Los provinciales jesuitas llegaron a publicar un folleto de 174 páginas titulado Los jesuitas en España. Sus obras actuales, donde hacían una extensa relación de sus obras benéficas, sociales y culturales. De nada sirvió cualquier acción emprendida.
CONCLUSIÓN
La expulsión de los jesuitas en 1932 no fue el resultado de una conducta incompatible de la Compañía de Jesús con el régimen republicano, sino la culminación de un prejuicio ideológico profundamente arraigado en determinados sectores del poder. La aplicación del artículo 26 de la Constitución permitió al Gobierno actuar con una lógica de excepción que, más que proteger la neutralidad del Estado, sancionó una discriminación jurídica contra una institución concreta por su vinculación religiosa y por su influencia intelectual.
El alcance de la medida fue especialmente significativo si se tiene en cuenta la amplia labor educativa, social y técnica desarrollada por los jesuitas en beneficio de sectores populares y obreros. La disolución de la orden y la confiscación de sus bienes no sólo afectaron a la libertad de asociación y a la libertad religiosa, sino que empobrecieron el tejido cultural y formativo del país.

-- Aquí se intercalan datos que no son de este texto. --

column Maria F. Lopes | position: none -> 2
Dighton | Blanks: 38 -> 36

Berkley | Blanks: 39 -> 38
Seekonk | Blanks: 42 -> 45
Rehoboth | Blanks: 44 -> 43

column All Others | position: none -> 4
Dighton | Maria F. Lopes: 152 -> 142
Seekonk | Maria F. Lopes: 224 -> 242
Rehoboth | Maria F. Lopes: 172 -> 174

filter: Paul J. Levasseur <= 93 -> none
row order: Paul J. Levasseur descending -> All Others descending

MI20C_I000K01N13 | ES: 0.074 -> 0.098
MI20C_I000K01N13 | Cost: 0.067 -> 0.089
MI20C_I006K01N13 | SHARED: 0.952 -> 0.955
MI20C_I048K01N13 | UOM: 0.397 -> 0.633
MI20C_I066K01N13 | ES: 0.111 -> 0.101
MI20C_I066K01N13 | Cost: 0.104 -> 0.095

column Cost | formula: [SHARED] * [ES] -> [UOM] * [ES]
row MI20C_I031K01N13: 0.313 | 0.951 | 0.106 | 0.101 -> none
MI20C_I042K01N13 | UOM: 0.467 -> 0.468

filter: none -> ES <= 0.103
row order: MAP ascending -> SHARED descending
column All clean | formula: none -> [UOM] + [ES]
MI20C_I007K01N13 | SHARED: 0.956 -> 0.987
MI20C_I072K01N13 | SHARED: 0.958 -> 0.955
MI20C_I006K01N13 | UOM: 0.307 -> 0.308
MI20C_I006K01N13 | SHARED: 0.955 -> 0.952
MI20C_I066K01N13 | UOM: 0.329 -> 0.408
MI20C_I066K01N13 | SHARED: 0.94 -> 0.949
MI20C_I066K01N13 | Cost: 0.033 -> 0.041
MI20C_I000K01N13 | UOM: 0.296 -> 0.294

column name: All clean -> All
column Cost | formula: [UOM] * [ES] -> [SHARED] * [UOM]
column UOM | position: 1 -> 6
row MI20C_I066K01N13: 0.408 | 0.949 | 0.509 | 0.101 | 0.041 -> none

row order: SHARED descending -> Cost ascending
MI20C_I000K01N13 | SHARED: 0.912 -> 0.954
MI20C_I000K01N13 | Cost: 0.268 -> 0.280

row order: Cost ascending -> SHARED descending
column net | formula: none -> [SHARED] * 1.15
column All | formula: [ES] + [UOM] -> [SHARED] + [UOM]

Este episodio, lejos de contribuir a la pacificación del espacio público, reforzó la percepción de un laicismo militante que convertía a la Iglesia y a sus instituciones en objetivo preferente de una política de confrontación.
[1] Ya habían sido expulsados en 1767 por el ilustrado Carlos III, en 1820 al iniciarse el Trienio Liberal, en 1835 tras la matanza de religiosos en Madrid y bajo el gobierno del desamortizador Mendizábal, y en 1868 tras la Revolución.
[2] El apoyo inicial a la dictadura fue casi completo por todos los segmentos de la población, hasta el punto de que los socialistas de Largo Caballero colaboraron con ella. Además de que el general puso fin a la situación de completo caos del país, no debe olvidarse que los jesuitas eran entonces todavía una orden religiosa fiel al espíritu de su fundador, que era un militar y que concebía la vida religiosa como una milicia. Por no hablar del alto porcentaje de jesuitas provenientes de familias de militares. Considerando todo ello, no puede sorprender que un gran número de jesuitas encontraran muy conveniente el gobierno sobre España de un experimentado general, cf. Cárcel Ortí, Vicente, Caídos, víctimas y mártires. La Iglesia y la hecatombe de 1936, Espasa, Madrid 2008, p. 189.